I have installed/compiled from source psipred (psipred.4.02.tar.gz) and blast (blast-2.2.9-amd64-linux.tar.gz) as recommended. I have installed/compiled from source latest hh-suite (https://github.com/soedinglab/hh-suite) and its dependencies, including its latest pdb70 database (https://wwwuser.gwdg.de/~compbiol/data/hhsuite/databases/hhsuite_dbs/).

I have downloaded and compiled PEPPI as in the install.sh, with the following config:

Are you on a slurm HPC system? (WARNING: PEPPI will run slowly without HPC parallelization) [y/n] n

Full path of where you wish to install PEPPI: /home/hae/anaconda3/envs/peppi

Full path to your HHsuite installation: /home/hae/bin/HHSuite3/hh-suite/build

Full path to the database used for hhblits: /home/hae/bin/HHSuite3/pdbDB/pdb70

Full path of your python interpreter: /home/hae/anaconda3/envs/peppi/bin/python

What is your C++ compiler? g++

What is your fortran compiler? gfortran

The working directory - where the main pipeline script is launched - has the following tree:

├── A.fasta
├── B.fasta
├── LICENSE
├── PEPPI1.pl
├── PEPPIcontainer
│   ├── PEPPIconda.yml
│   └── PEPPIcontainer.def
├── README.md
├── bin
│   ├── CTNN
│   ├── CTmod
│   ├── CTpred.py
│   ├── NWalign
│   ├── PEPPI2temp.pl
│   ├── PEPPI3temp.py
│   ├── PRISMmod
│   ├── SEQmod
│   ├── SPRINGNEGmod
│   ├── SPRINGmod
│   ├── STRINGmod
│   ├── TMalign
│   ├── blastp
│   ├── charge_inp.dat
│   ├── compileRes.sh
│   ├── compiled_source
│   ├── dcomplex
│   ├── dimMap
│   ├── fort.21_alla
│   ├── getHashcode.py
│   ├── install.sh
│   ├── makeHHR.pl
│   ├── model_multiD
│   ├── multiwrapper.pl
│   ├── oldcomplex
│   ├── runSetWrapper.pl
│   ├── seqSearch.pl
│   ├── trainCT.py
│   └── trainDists.py
├── cmd.sh
├── install.sh
├── lib
│   ├── CTtrainvecs.txt
│   ├── SEQ
│   ├── SPRINGDB
│   ├── STRING
│   └── trainNB.txt
└── test
    ├── A.fasta
    ├── B.fasta
    ├── LR.csv
    ├── PEPPI2.pl
    ├── PEPPI3.py
    ├── PPI
    ├── allres.txt
    ├── mono
    ├── protcodeA.csv
    └── protcodeB.csv

There is no SPRINGDB/70negpos.db_cs219.ffdata file to be found from the original install/download of PEPPI:

├── 70CDHITstruct.txt
├── 70negpos.db
├── 70negpos.mono
├── 70negs.txt
├── monomers
└── monomers.aliases

I have checked that the scripts bin/makeHHR.pl and bin/seqSearch.pl had the correct local paths.

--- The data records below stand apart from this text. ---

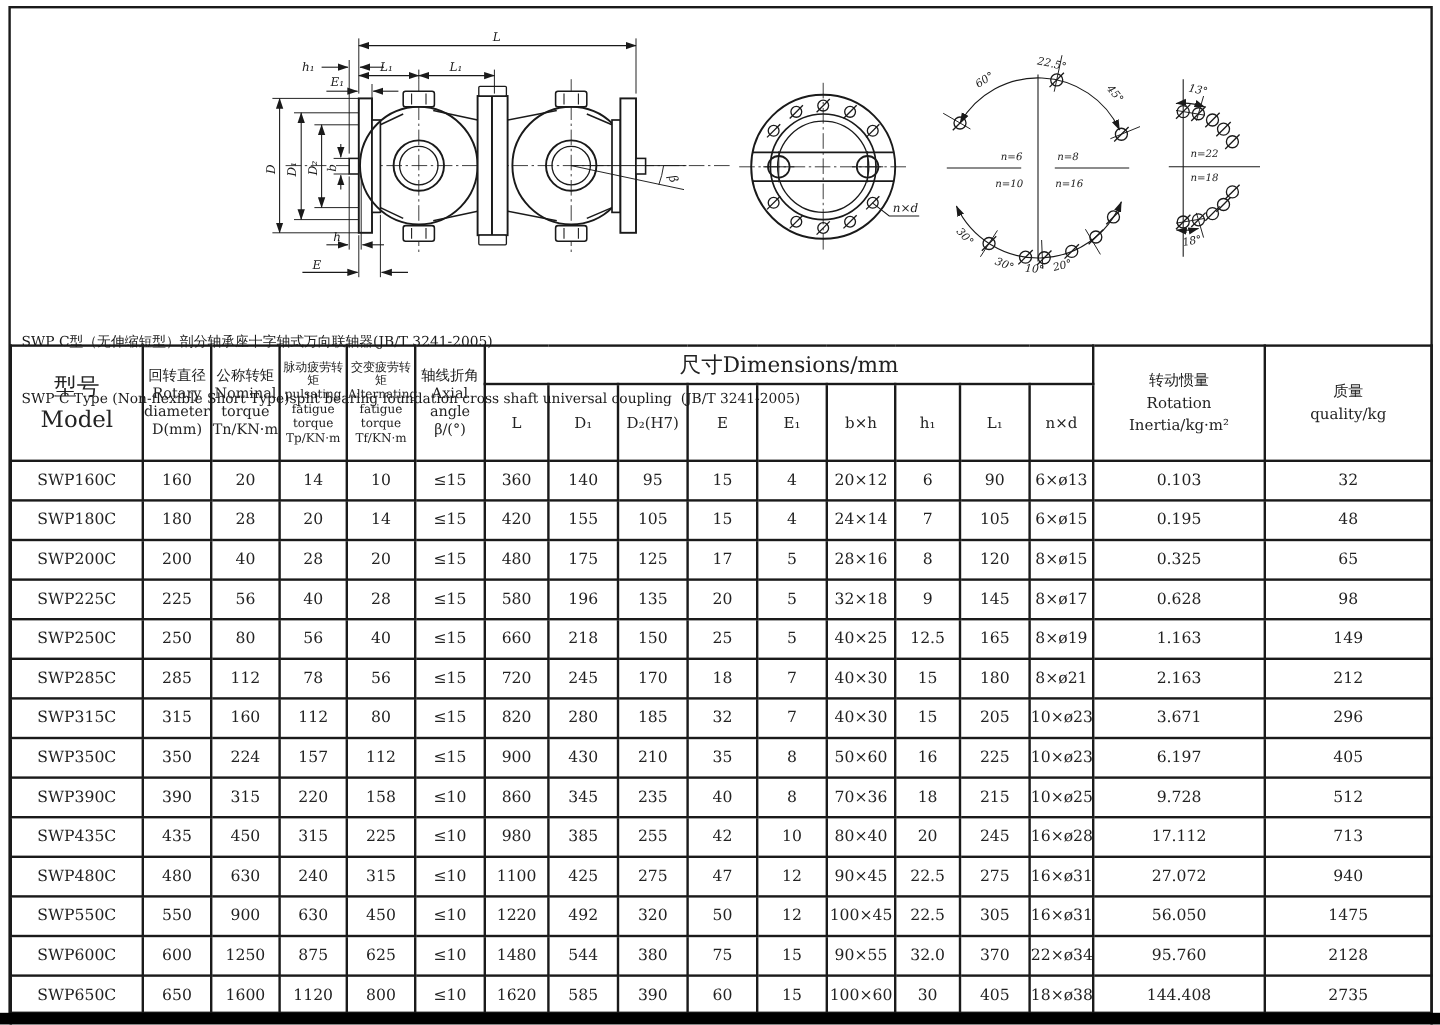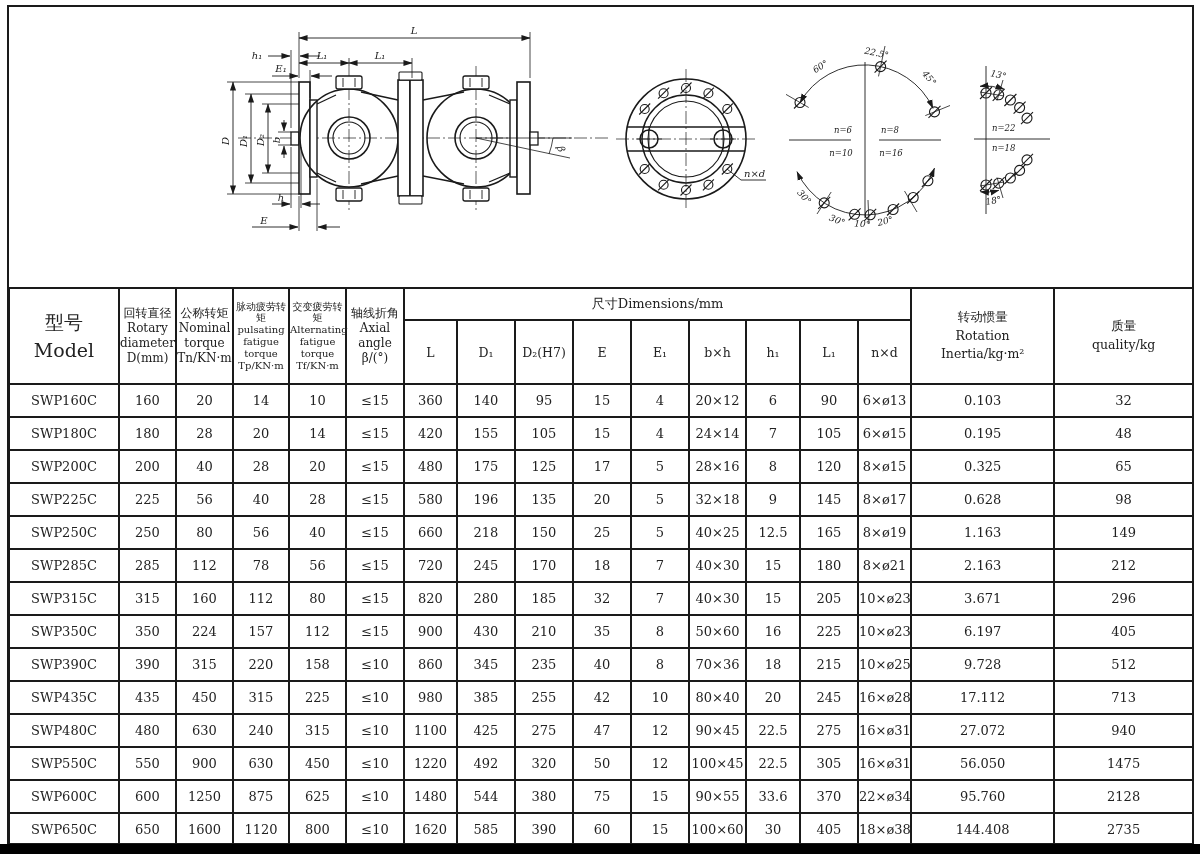"SWP C型（无伸缩短型）剖分轴承座十字轴式万向联轴器(JB/T" div.titles { html: none -> <div> <div>SWP C型（无伸缩短型）剖分轴承座十字轴式万向联轴器(JB/T 3241-2005)</div> <div>SWP C Type (Non-flexible Short Type)split bearing foundation cross shaft universal coupling (JB/T 3241-2005)</div> </div> }
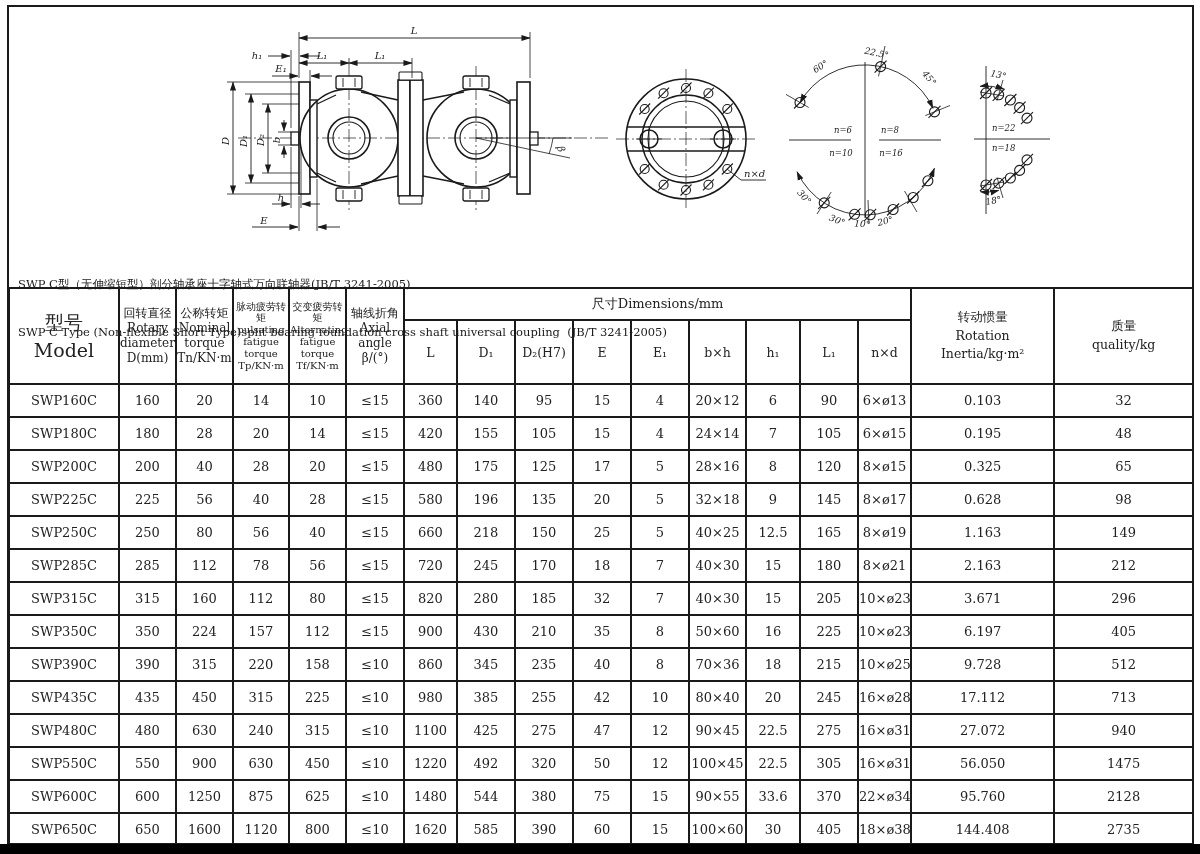"尺寸Dimensions/mm" th.group-h { font-size: 13px -> 18px }
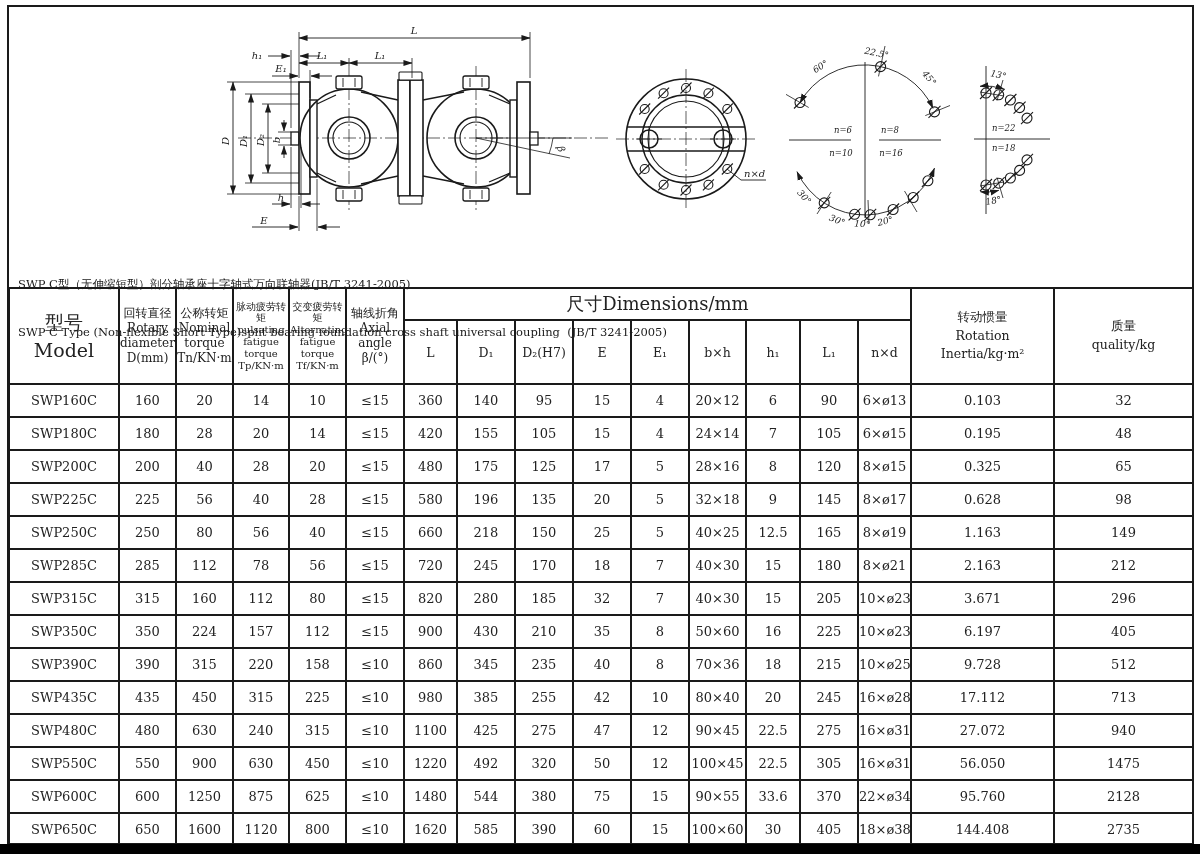"33.6" td { text: 33.6 -> 32.0 }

When I launch the main script:

PEPPI1.pl

the pipeline seems to run fine at the beginning (hh-suite functions kicking in as expected), with the output directory and its content as this:

├── PEPPI
│   ├── A.fasta
│   ├── B.fasta
│   ├── PEPPI2.pl
│   ├── mono
│   ├── protcodeA.csv
│   └── protcodeB.csv

But the pipeline fails to find "SPRINGDB/70negpos.db_cs219.ffdata", thus failing to output final results file:

prot1
HHR
- 12:32:53.429 INFO: Search results will be written to /tmp/hae/makeHHR_prot1_464127/prot1.hhr

- 12:32:53.456 INFO: Searching 92111 column state sequences.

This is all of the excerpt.